Jump to content
Larry Ullman's Book Forums

Recommended Posts

"You don't have to approve, as long as you validate." It's word I've been living be for a couple of year. (not perfectly translated) It's more important to ensure of security and usability than it is of validity.

 

You can't really prevent users of typing in bad chars, so as long as it does not impose a treat to security, leave it be.

Link to comment
Share on other sites

Define "perfection". I can add juvenorge.no as a domain name, and you have no way of knowing that is real.

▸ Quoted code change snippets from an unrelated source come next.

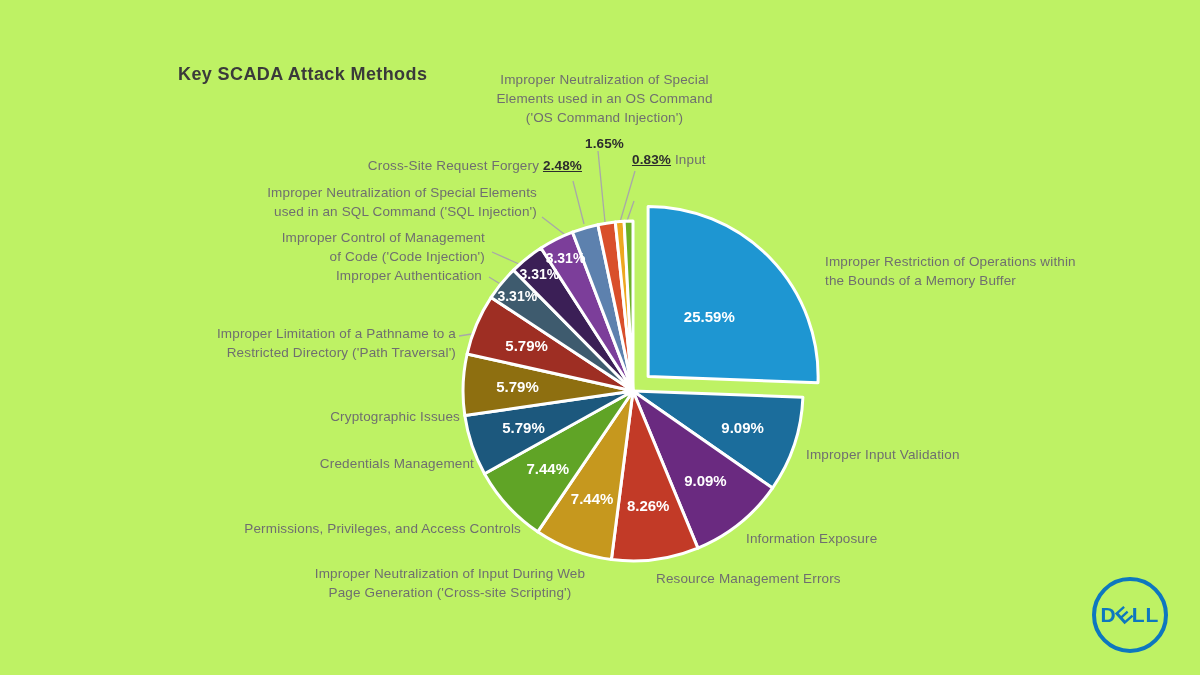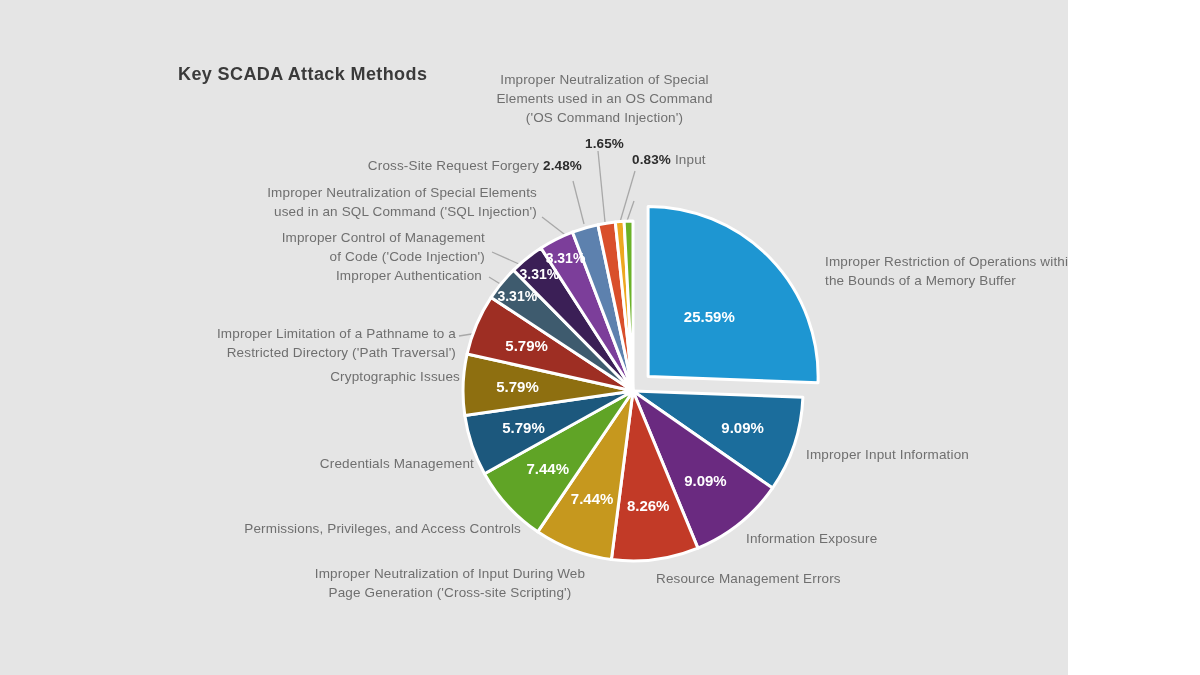"Key SCADA Attack Methods" .stage { background: #e5e5e5 -> #bef264; width: 1068px -> 1200px }
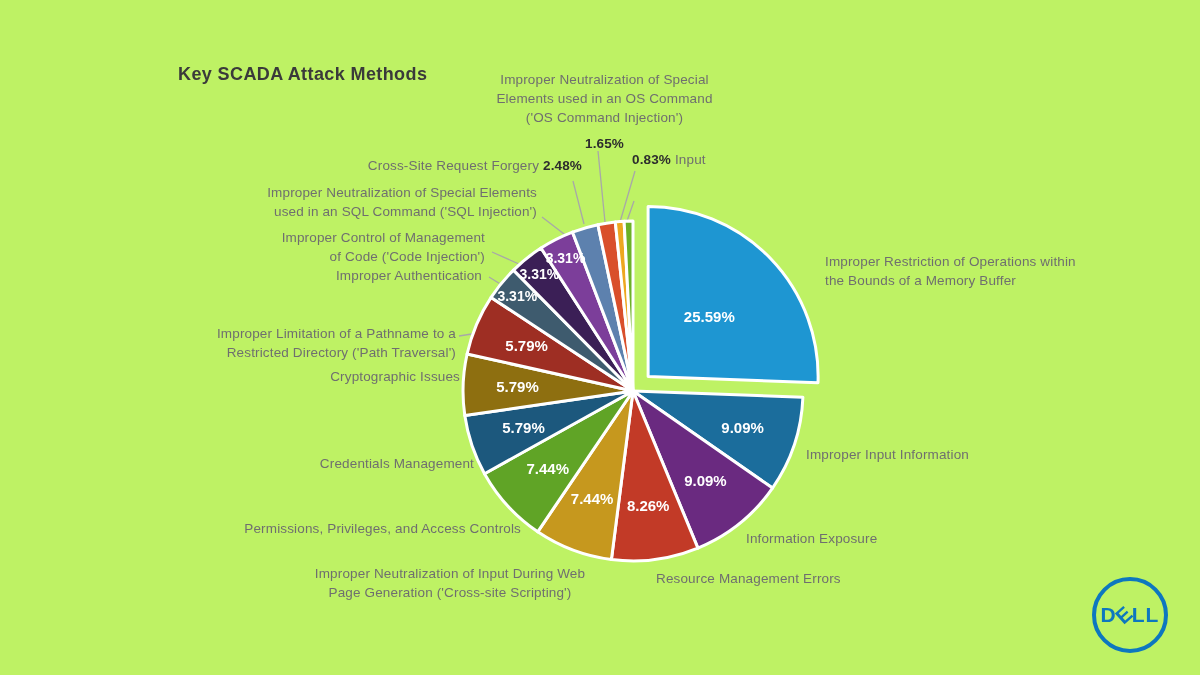"2.48%" .callout b { text-decoration: none -> underline }
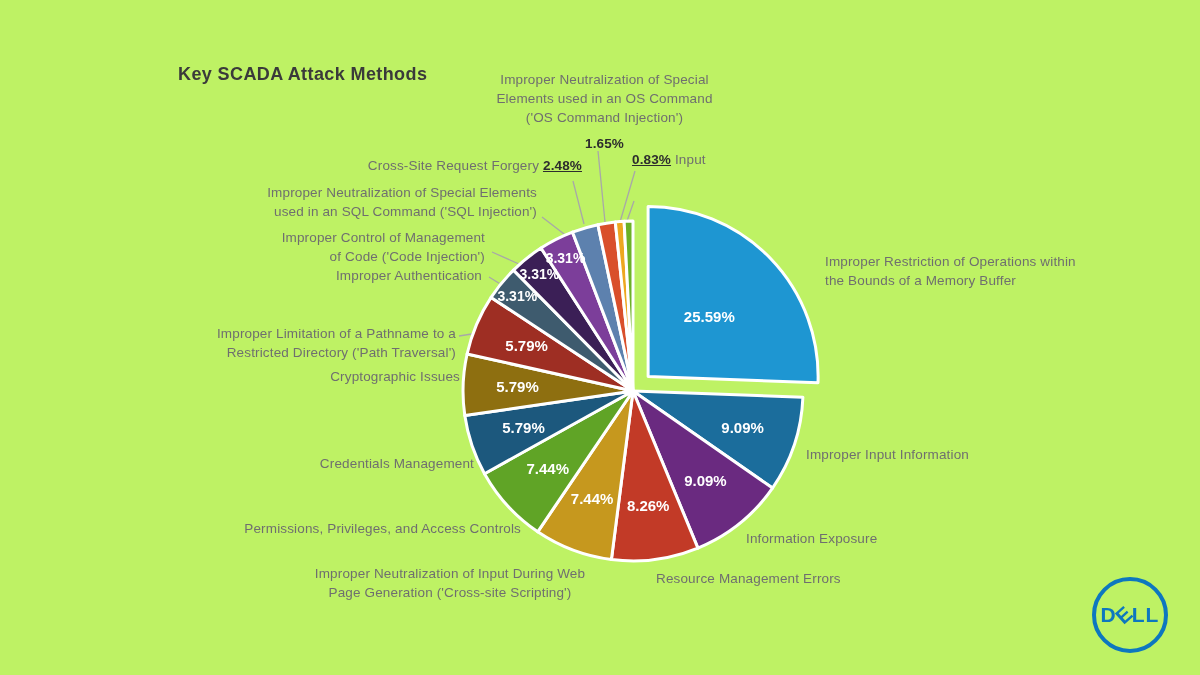"Cryptographic Issues" div.callout { top: 367px -> 407px }
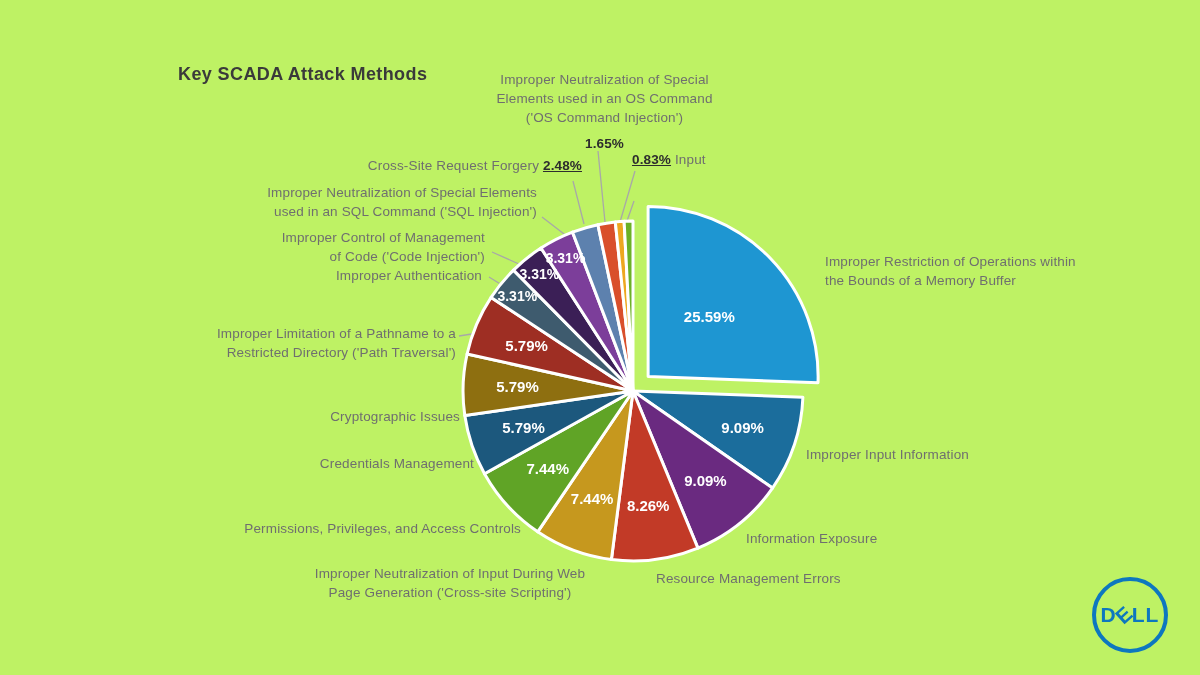"Improper Input Information" span { text: Information -> Validation }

When you are pretty sure the email is valid, and when it does not break functionality or security, leave it at that. Getting is "perfect" is really not an option unless you want to study regexes.

 

I know the feeling, but trust me: leave it at "good enough for the purpose."

Link to comment
Share on other sites

You have a point here, Antonio.

 

Still: perfection, in regex, I guess, is when it does exactly what it means to. If regex is written to check for a valid email address, it's supposed to check for a valid email address, no more, no less. This one doesn't do the job. I want the one that does. 

 

Yes, a user can submit something that is not an actual email address. But I don't want that user to submit something that is not a valid email address. There's a difference. When things don't do what they are supposed to be doing, next thing that usually happens, the entire civilization crumbles. We mustn't let that happen. 

 

Curiosity won't let me sleep this night: how can we remove the damn _ from \w?

Link to comment
Share on other sites

Dimitri, the best solution is the one Edward proposed: use the PHP filter_var function (http://php.net/manual/en/function.filter-var.php).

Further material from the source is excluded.